Update: if you still don't have my xmas gift. Click here!

I hath been smote.

Our home had an unexpected visitor yesterday, and she left a lasting impression on me. Her name is, as yet, undecided, for she is a new addition to our friend's family, but she was the cutest visitor our happy home has yet welcomed.

This little puppy, all of 11 weeks old, looked to my untrained eye, like a part dalmatian, part pitbull, part something else kind of small. She was speckled like baby dalmatians are with two adorably floppy black ears, and she was just delicious.

As many (ok everyone who knows me) know, I have a small dog problem. I love dogs. I stalk dogs. I go to dog adopt-a-thons and ogle dogs. I do not have a dog. And until we sort out whether or not our landlady would approve a dog and what we would do with our dog when we traveled, we will not have a dog. So I am the crazy dog lady who follows your dogs. But, strangely enough, I had never spent this much time with a tiny puppy until yesterday.

They are even better than their advertisements. They make little puppy sounds and when they open their mouths they have little milk teeth; they smell sweet and are oh so soft; and, best of all, this one just oozed love. While her daddy was in the yard tiring out her older brother, a charming but overenergetic pitrador (labrapit?), she just hung out in the kitchen with me, looking up at me with those eyes.

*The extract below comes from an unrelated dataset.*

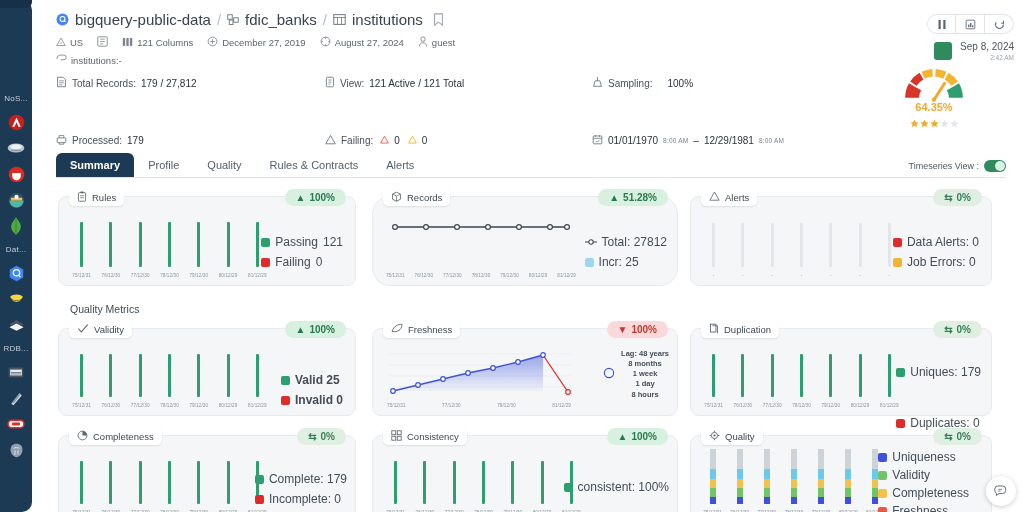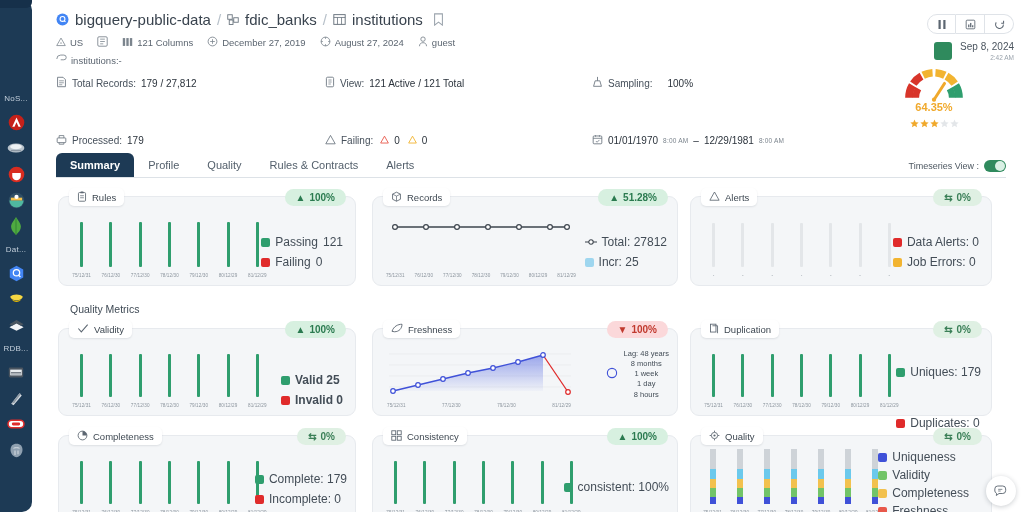"Records" div.card { border-radius: none -> 18px }
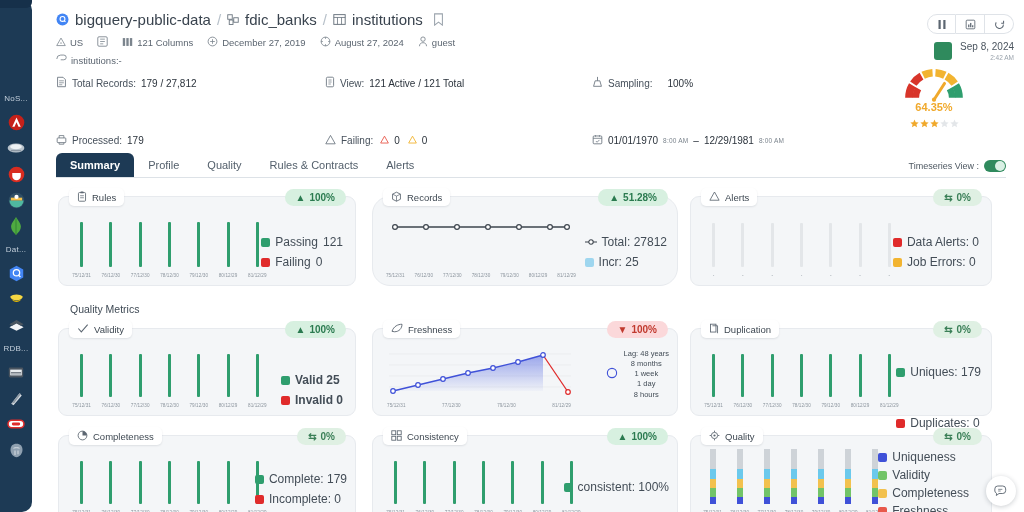"Lag: 48 years" div.legend { font-weight: none -> bold }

Later, when it looked like she was tired, devoted partner made a fatal mistake: he made her a little puppy bed out of one of our beach towels and swaddled her in the corner. Why he was foolish enough to do that in my presence, one can never know, but his considerate affection was palpable betraying his puppy love vulnerability. And she looked so cute napping in our beach towel.

This morning as we were readying ourselves for the day I asked devoted partner how long he thought I could carry a mastiff in a bag (thereby being allowed to take it on public transport), and if he thought I could pass off an army duffel as a bag. He thought I had maybe eight weeks of being able to conceal a mastiff on the subway.

I know well that this Christmas will not see a small dog object with a ribbon round its neck, but snuggling with someone else's new puppy served as a reminder that the ending of my days of puppylessness will be on the agenda more and more as we explore non-urban living.